Mihail Oromolu (6 February 1875 – 29 March 1945) was a Romanian magistrate and politician.

Born in Râmnicu Vâlcea, he attended Saint Sava National College in Bucharest, followed by the University of Bucharest. He received a law degree from the University of Paris, and also studied literature and philosophy at the Ludwig-Maximilians-Universität München. Oromolu entered the magistracy in 1900 as a judge's assistant and substitute at Pitești, Târgoviște, Buzău, Constanța and Brăila. He served as magistrate at Craiova in 1903 and became state's attorney in 1904. From 1912 to 1913, he was prefect of Dolj County.

Oromolu entered political life in the Conservative Party (PC), and was both deputy and senator from 1914 to 1938. In 1918, upon the PC's dissolution, he entered the Conservative-Democratic Party (PCD). From December 1921 to January 1922, when this party was in government, he served as Minister of Industry and Commerce. When the PCD subsequently collapsed, Oromolu joined the National Liberal Party, serving as head of its Dolj County chapter during the interwar period.

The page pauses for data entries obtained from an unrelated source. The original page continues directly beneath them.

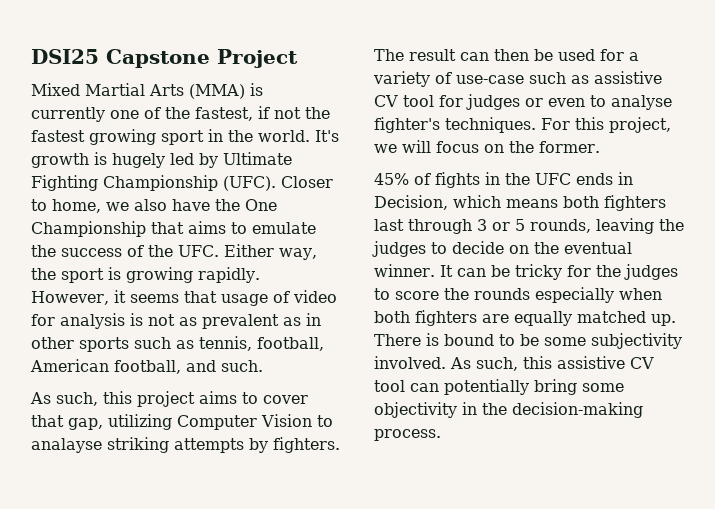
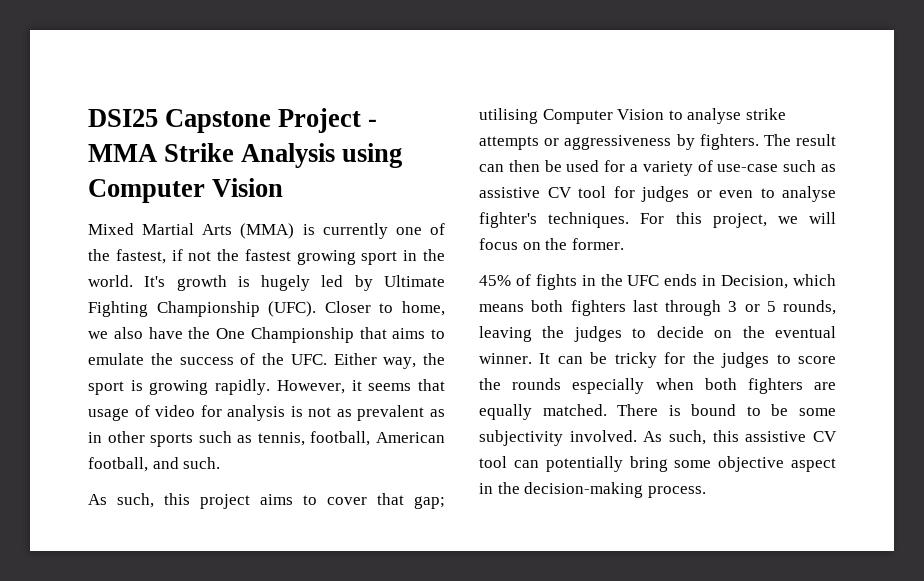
- DSI25 Capstone Project
+ DSI25 Capstone Project - MMA Strike Analysis using Computer Vision
- As such, this project aims to cover that gap, utilizing Computer Vision to analayse striking attempts by fighters.
+ As such, this project aims to cover that gap; utilising Computer Vision to analyse strike attempts or aggressiveness by fighters.
- It can be tricky for the judges to score the rounds especially when both fighters are equally matched up.
+ It can be tricky for the judges to score the rounds especially when both fighters are equally matched.
- As such, this assistive CV tool can potentially bring some objectivity in the decision-making process.
+ As such, this assistive CV tool can potentially bring some objective aspect in the decision-making process.

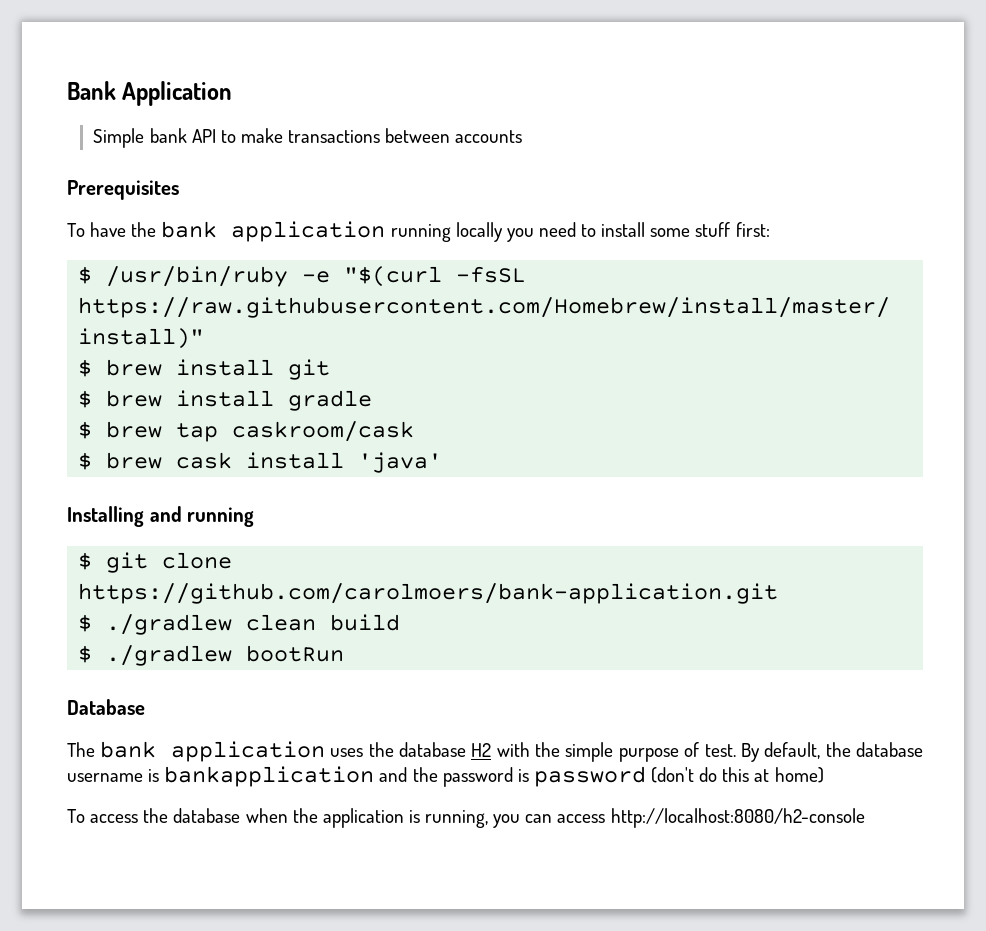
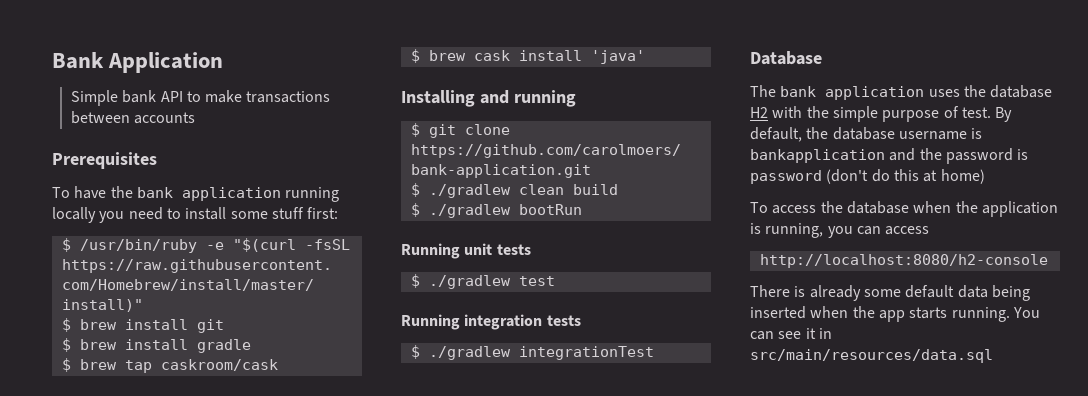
+ Running unit tests
+ $ ./gradlew test
+ Running integration tests
+ $ ./gradlew integrationTest
- To access the database when the application is running, you can access http://localhost:8080/h2-console
+ To access the database when the application is running, you can access
+ http://localhost:8080/h2-console
+ There is already some default data being inserted when the app starts running. You can see it in src/main/resources/data.sql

From 1922 to 1926, he was Governor of the National Bank of Romania. He was later a member of Creditul Industrial institution, in which capacity he supported industrial development in his native Oltenia. In 1937, he joined the Higher Agricultural Council. In June 1940, he signed the memorandum written by Nicolae Iorga that urged Romania fight rather than accede to the ultimatum that forced the Soviet occupation of Bessarabia and Northern Bukovina. During World War II, he headed Amicii Americii and promoted the interests of the United States.

In 1922, Oromolu helped found Scrisul Românesc publishing house in Craiova, and financed the publication of several novels. A cultured man, he was a supporter of artists and writers. He was made a commander of the Legion of Honour and a grand cross of the Order of the Crown.